Con il caldo intenso, addormentarsi senza un po' di refrigerio è spesso impossibile. Per questo motivo sempre più persone scelgono di lasciare acceso il ventilatore o l'aria condizionata per tutta la notte. Ma è davvero una buona abitudine? La risposta è meno scontata di quanto si possa pensare. Gli esperti spiegano che né il ventilatore né il condizionatore provocano raffreddore o influenza: queste malattie sono causate dai virus e non dall'aria fredda. Tuttavia, un'esposizione prolungata può favorire alcuni fastidi che, al risveglio, si fanno sentire. L'aria diretta sul corpo, soprattutto sul viso, tende infatti a seccare le mucose del naso, la gola e gli occhi. Il risultato può essere una sensazione di raucedine, occhi irritati, pelle secca o lieve mal di gola. Nel caso del ventilatore, inoltre, il continuo movimento dell'aria può sollevare polvere, acari e peli di animali domestici, peggiorando i sintomi di chi soffre di allergie o asma.
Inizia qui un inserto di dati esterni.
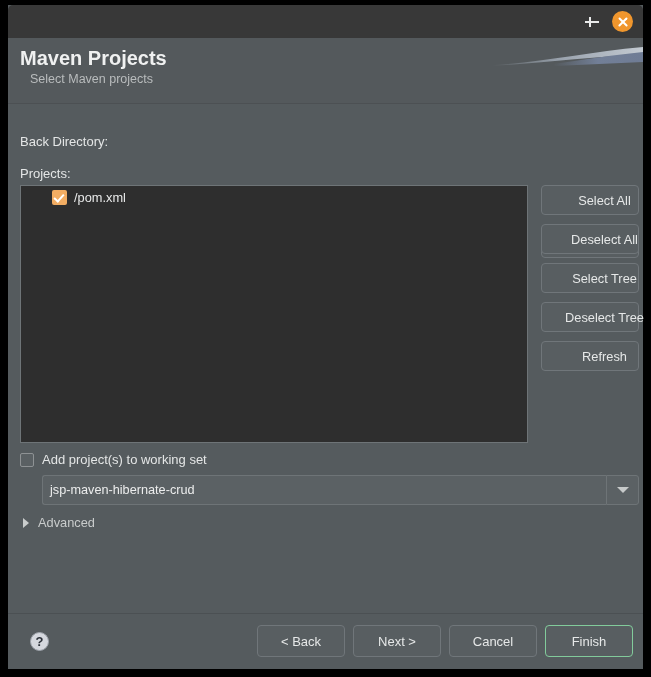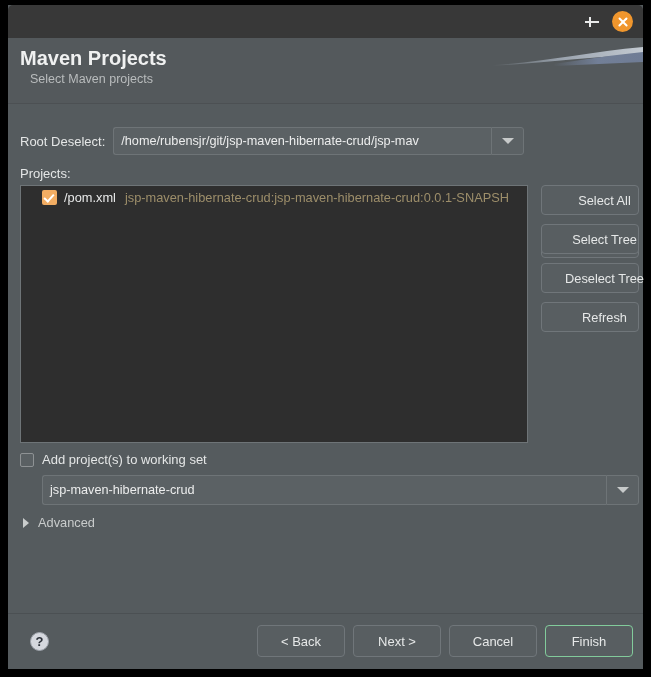"Root Deselect:" span.lbl { text: Root Deselect -> Back Directory }
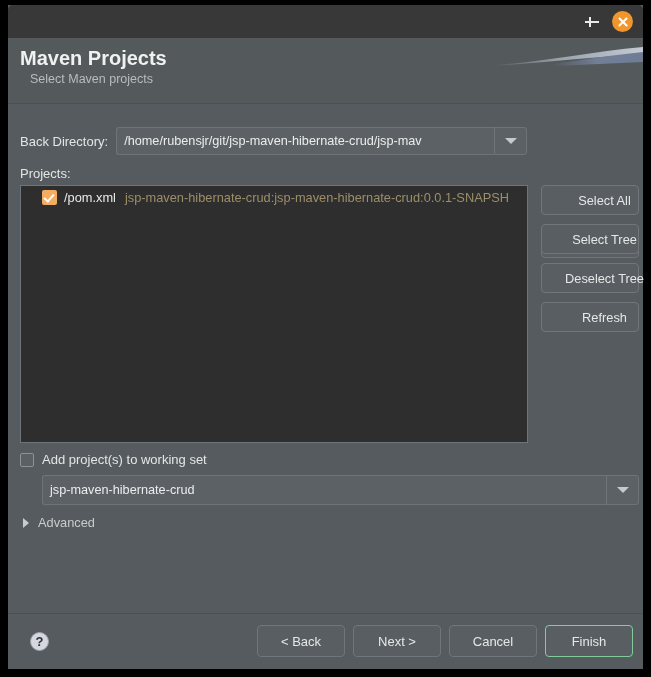"/home/rubensjr/git/jsp-maven-hibernate-c" div.combo { html: <div> <div>/home/rubensjr/git/jsp-maven-hibernate-crud/jsp-mav</div> <div> <span></span> </div> </div> -> none }
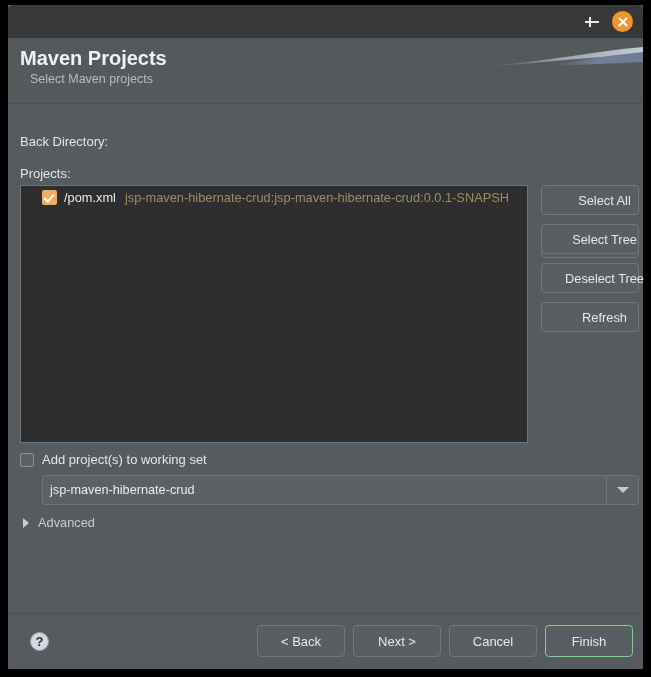"/pom.xml" .list-row { padding-left: 21px -> 31px }
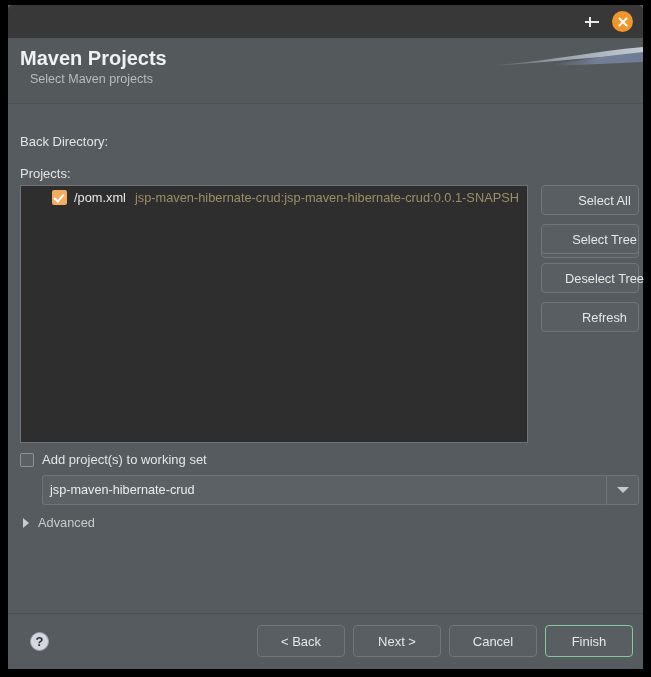"jsp-maven-hibernate-crud:jsp-maven-hiber" span.row-coords { html: <span>jsp-maven-hibernate-crud:jsp-maven-hibernate-crud:0.0.1-SNAPSH</span> -> none }
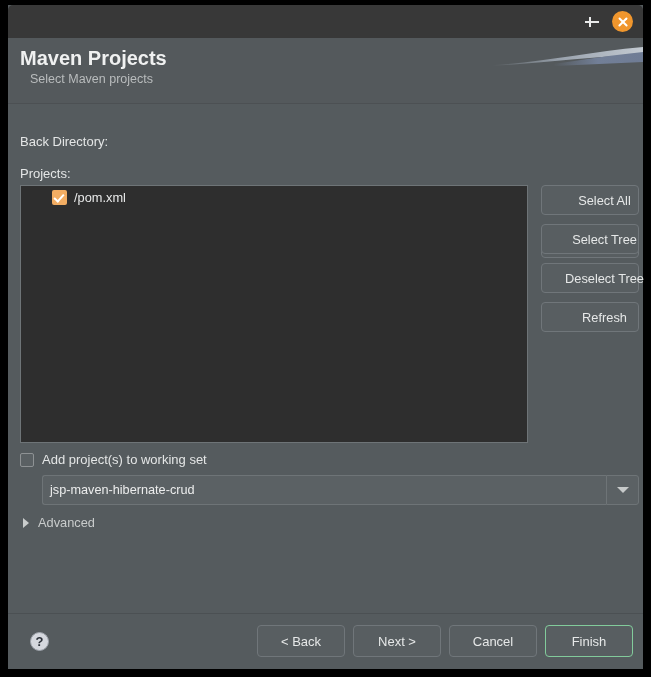"Deselect All" button.btn { html: none -> <button>Deselect All</button> }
Ventilatore e caldo: i benefici che aiutano a dormire meglio

Nonostante le possibili controindicazioni, il ventilatore resta un valido alleato durante le notti più afose. Muovendo l'aria, favorisce l'evaporazione del sudore e riduce la percezione del caldo, rendendo più semplice prendere sonno. Per limitare gli effetti indesiderati, gli specialisti consigliano di non puntare mai il getto direttamente sul corpo. Meglio posizionare il ventilatore ad almeno due metri di distanza oppure orientarlo verso una parete, così da distribuire l'aria in modo più uniforme all'interno della stanza. Piccoli accorgimenti che possono fare la differenza tra una notte di riposo e un risveglio accompagnato da fastidiosi dolori muscolari o irritazioni.

Aria condizionata e condizionatore: come usarli senza rischi

Anche chi preferisce l'aria condizionata può continuare a utilizzarla, purché lo faccia nel modo corretto. Il consiglio principale è evitare temperature troppo basse: gli esperti suggeriscono di impostare il condizionatore intorno ai 26-27 gradi, mantenendo una differenza di circa 5-6 gradi rispetto alla temperatura esterna. Un altro aspetto spesso sottovalutato riguarda la manutenzione. I filtri del condizionatore dovrebbero essere puliti regolarmente per impedire l'accumulo di polvere, batteri e altri microrganismi che possono compromettere la qualità dell'aria. Quando disponibile, può essere utile anche la funzione deumidificatore, che riduce l'umidità dell'ambiente senza raffreddare eccessivamente la stanza. In molti casi permette di ottenere una sensazione di maggiore benessere limitando la secchezza delle vie respiratorie. Più che scegliere tra ventilatore e aria condizionata, la differenza la fanno le modalità di utilizzo. Entrambi possono aiutare a migliorare il riposo durante le ondate di calore, ma è importante evitare getti diretti e temperature troppo basse.

L'obiettivo non è raffreddare eccessivamente la stanza, bensì creare un ambiente confortevole che favorisca il sonno senza sottoporre l'organismo a inutili stress. Con qualche semplice precauzione è possibile affrontare anche le notti più torride riducendo il rischio di fastidi al risveglio.